Activity – Images are not part of the copy; write out the rest of the data exactly as given.

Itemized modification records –
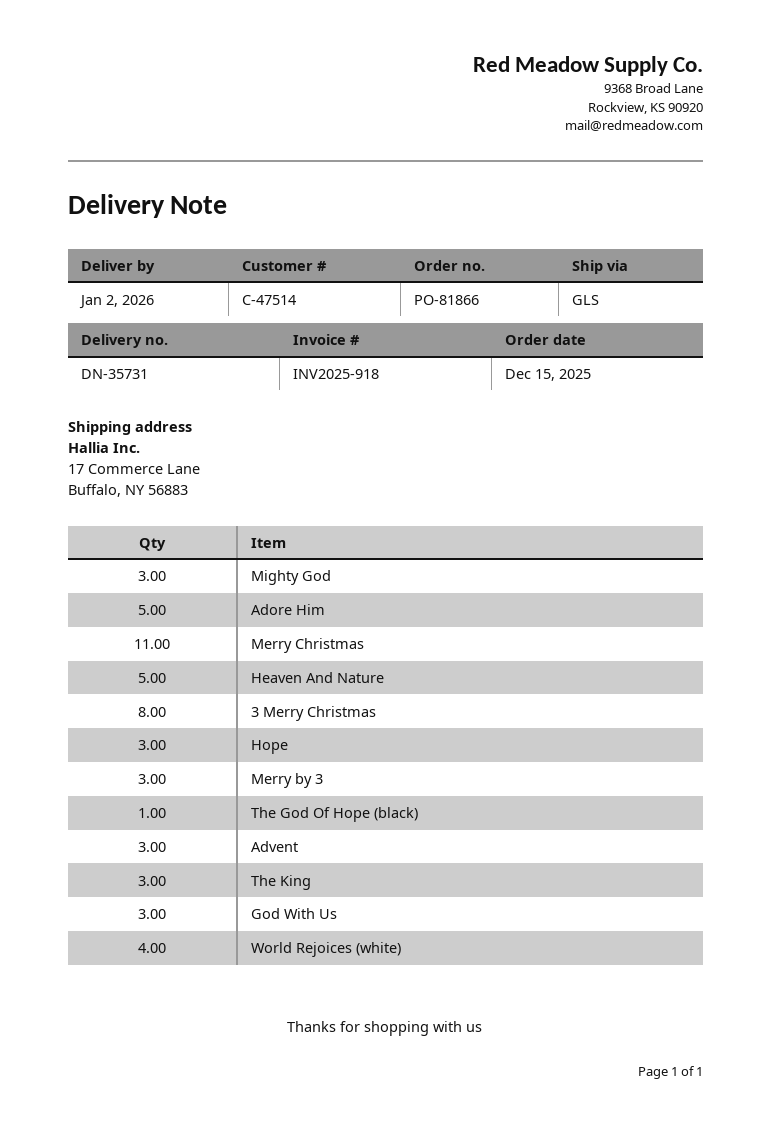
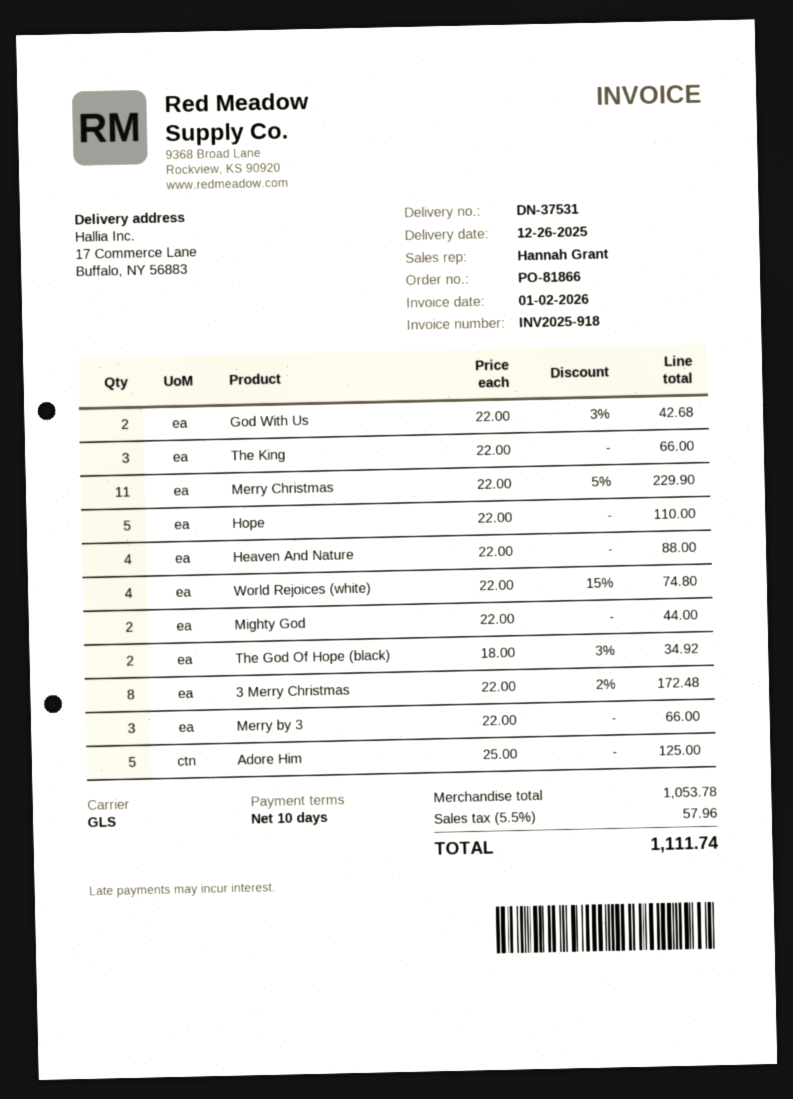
delivery note number: DN-35731 -> DN-37531
delivery date: 2026-01-02 -> 2025-12-26
Mighty God: 3 -> 2
Heaven And Nature: 5 -> 4
Hope: 3 -> 5
The God Of Hope (black): 1 -> 2
Advent: 3 -> none
God With Us: 3 -> 2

Finished exercise –
delivery note number: DN-35731 -> DN-37531
delivery date: 2026-01-02 -> 2025-12-26
Mighty God: 3 -> 2
Heaven And Nature: 5 -> 4
Hope: 3 -> 5
The God Of Hope (black): 1 -> 2
Advent: 3 -> none
God With Us: 3 -> 2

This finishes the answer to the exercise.